Segment Start: MATERIAL SUPPLIED
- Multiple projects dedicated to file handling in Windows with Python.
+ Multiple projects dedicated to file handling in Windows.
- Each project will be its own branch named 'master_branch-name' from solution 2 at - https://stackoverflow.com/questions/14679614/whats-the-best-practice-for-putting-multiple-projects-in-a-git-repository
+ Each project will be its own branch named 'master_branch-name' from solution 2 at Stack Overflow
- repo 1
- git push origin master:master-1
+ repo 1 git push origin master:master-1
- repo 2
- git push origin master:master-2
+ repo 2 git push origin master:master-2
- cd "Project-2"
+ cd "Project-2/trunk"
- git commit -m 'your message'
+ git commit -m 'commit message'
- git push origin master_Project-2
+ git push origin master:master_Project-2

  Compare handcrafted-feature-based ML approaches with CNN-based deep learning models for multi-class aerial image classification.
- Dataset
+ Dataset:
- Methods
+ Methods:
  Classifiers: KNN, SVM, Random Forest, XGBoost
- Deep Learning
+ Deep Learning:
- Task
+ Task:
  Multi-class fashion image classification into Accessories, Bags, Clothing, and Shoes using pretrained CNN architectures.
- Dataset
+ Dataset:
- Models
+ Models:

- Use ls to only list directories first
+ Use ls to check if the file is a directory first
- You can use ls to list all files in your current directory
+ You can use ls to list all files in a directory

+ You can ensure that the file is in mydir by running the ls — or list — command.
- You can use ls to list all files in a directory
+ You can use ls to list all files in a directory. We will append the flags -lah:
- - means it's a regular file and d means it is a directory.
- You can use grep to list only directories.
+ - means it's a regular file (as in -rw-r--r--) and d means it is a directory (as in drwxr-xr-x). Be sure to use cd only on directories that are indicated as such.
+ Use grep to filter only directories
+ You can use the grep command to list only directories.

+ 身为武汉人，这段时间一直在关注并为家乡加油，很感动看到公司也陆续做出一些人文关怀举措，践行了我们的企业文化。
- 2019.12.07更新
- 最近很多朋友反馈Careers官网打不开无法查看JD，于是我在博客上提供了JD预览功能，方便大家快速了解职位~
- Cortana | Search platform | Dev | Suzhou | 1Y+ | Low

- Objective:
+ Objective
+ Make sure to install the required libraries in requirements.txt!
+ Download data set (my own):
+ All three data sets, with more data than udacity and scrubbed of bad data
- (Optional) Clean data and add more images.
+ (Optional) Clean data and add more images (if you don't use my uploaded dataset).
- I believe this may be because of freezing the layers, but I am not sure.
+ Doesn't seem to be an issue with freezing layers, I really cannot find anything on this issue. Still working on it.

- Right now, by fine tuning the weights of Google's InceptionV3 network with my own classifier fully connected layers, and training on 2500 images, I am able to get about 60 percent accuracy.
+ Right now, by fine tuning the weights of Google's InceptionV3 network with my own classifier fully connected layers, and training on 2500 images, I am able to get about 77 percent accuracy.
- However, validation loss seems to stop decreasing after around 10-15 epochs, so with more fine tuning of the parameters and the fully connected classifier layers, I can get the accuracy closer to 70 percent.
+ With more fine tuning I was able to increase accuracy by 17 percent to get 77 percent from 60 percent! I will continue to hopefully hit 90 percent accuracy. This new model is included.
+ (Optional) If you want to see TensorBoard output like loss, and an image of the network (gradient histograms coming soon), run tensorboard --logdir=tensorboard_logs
Segment End: MATERIAL SUPPLIED
▸ WHAT THE EXERCISE ASKS
What is needed is a verbatim copy of every line in the records above from the one containing "libraries in requirements.txt!" down to the one containing "model is included.", both included, and nothing more.

▸ WRITTEN ANSWER
+ Make sure to install the required libraries in requirements.txt!
+ Download data set (my own):
+ All three data sets, with more data than udacity and scrubbed of bad data
- (Optional) Clean data and add more images.
+ (Optional) Clean data and add more images (if you don't use my uploaded dataset).
- I believe this may be because of freezing the layers, but I am not sure.
+ Doesn't seem to be an issue with freezing layers, I really cannot find anything on this issue. Still working on it.

- Right now, by fine tuning the weights of Google's InceptionV3 network with my own classifier fully connected layers, and training on 2500 images, I am able to get about 60 percent accuracy.
+ Right now, by fine tuning the weights of Google's InceptionV3 network with my own classifier fully connected layers, and training on 2500 images, I am able to get about 77 percent accuracy.
- However, validation loss seems to stop decreasing after around 10-15 epochs, so with more fine tuning of the parameters and the fully connected classifier layers, I can get the accuracy closer to 70 percent.
+ With more fine tuning I was able to increase accuracy by 17 percent to get 77 percent from 60 percent! I will continue to hopefully hit 90 percent accuracy. This new model is included.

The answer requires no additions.